Change detection outputs:

+++

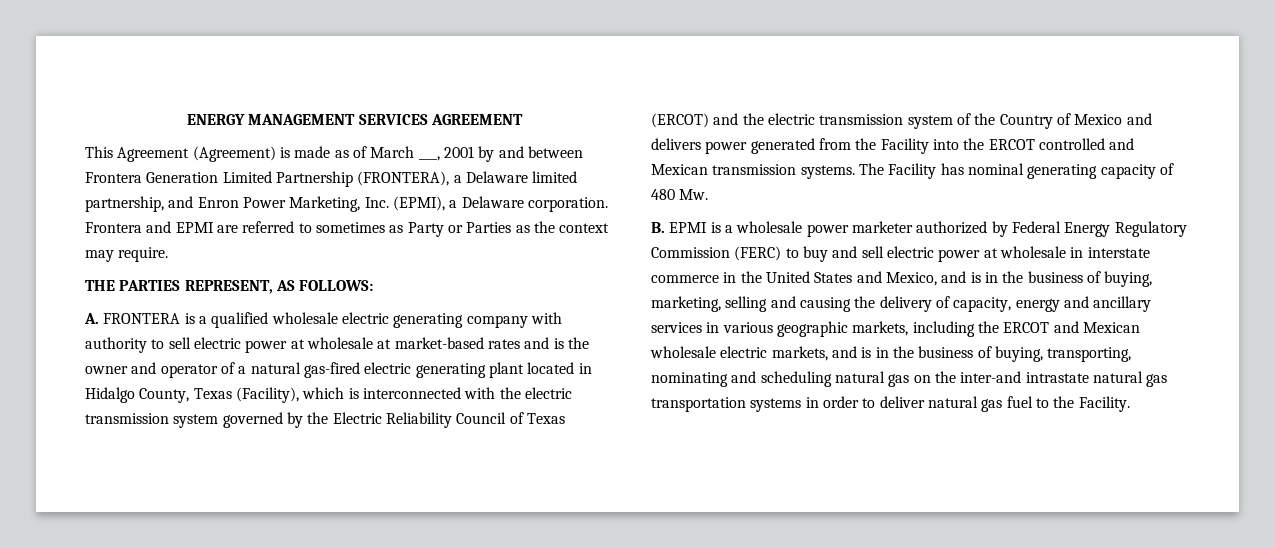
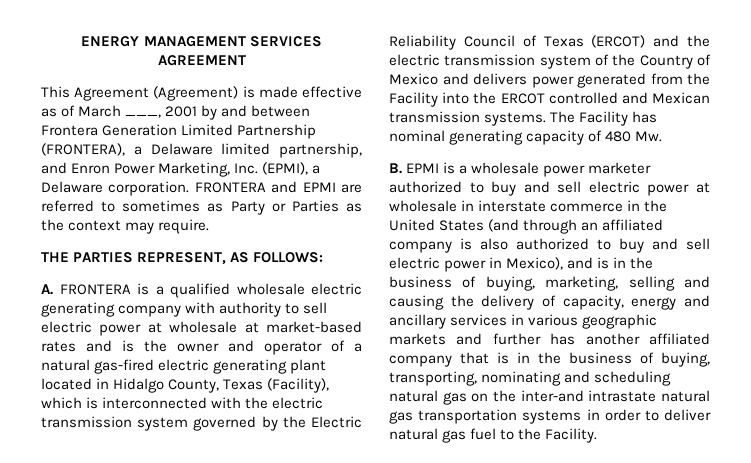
- This Agreement (Agreement) is made as of March ___, 2001 by and between Frontera Generation Limited Partnership (FRONTERA), a Delaware limited partnership, and Enron Power Marketing, Inc. (EPMI), a Delaware corporation.
+ This Agreement (Agreement) is made effective as of March ___, 2001 by and between Frontera Generation Limited Partnership (FRONTERA), a Delaware limited partnership, and Enron Power Marketing, Inc. (EPMI), a Delaware corporation.
- Frontera and EPMI are referred to sometimes as Party or Parties as the context may require.
+ FRONTERA and EPMI are referred to sometimes as Party or Parties as the context may require.
- B. EPMI is a wholesale power marketer authorized by Federal Energy Regulatory Commission (FERC) to buy and sell electric power at wholesale in interstate commerce in the United States and Mexico, and is in the business of buying, marketing, selling and causing the delivery of capacity, energy and ancillary services in various geographic markets, including the ERCOT and Mexican wholesale electric markets, and is in the business of buying, transporting, nominating and scheduling natural gas on the inter-and intrastate natural gas transportation systems in order to deliver natural gas fuel to the Facility.
+ B. EPMI is a wholesale power marketer authorized to buy and sell electric power at wholesale in interstate commerce in the United States (and through an affiliated company is also authorized to buy and sell electric power in Mexico), and is in the business of buying, marketing, selling and causing the delivery of capacity, energy and ancillary services in various geographic markets and further has another affiliated company that is in the business of buying, transporting, nominating and scheduling natural gas on the inter-and intrastate natural gas transportation systems in order to deliver natural gas fuel to the Facility.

+++

## ACTIVITY
Copy task for the entries above: every line with the string "made".

## RESPONSE BOX
- This Agreement (Agreement) is made as of March ___, 2001 by and between Frontera Generation Limited Partnership (FRONTERA), a Delaware limited partnership, and Enron Power Marketing, Inc. (EPMI), a Delaware corporation.
+ This Agreement (Agreement) is made effective as of March ___, 2001 by and between Frontera Generation Limited Partnership (FRONTERA), a Delaware limited partnership, and Enron Power Marketing, Inc. (EPMI), a Delaware corporation.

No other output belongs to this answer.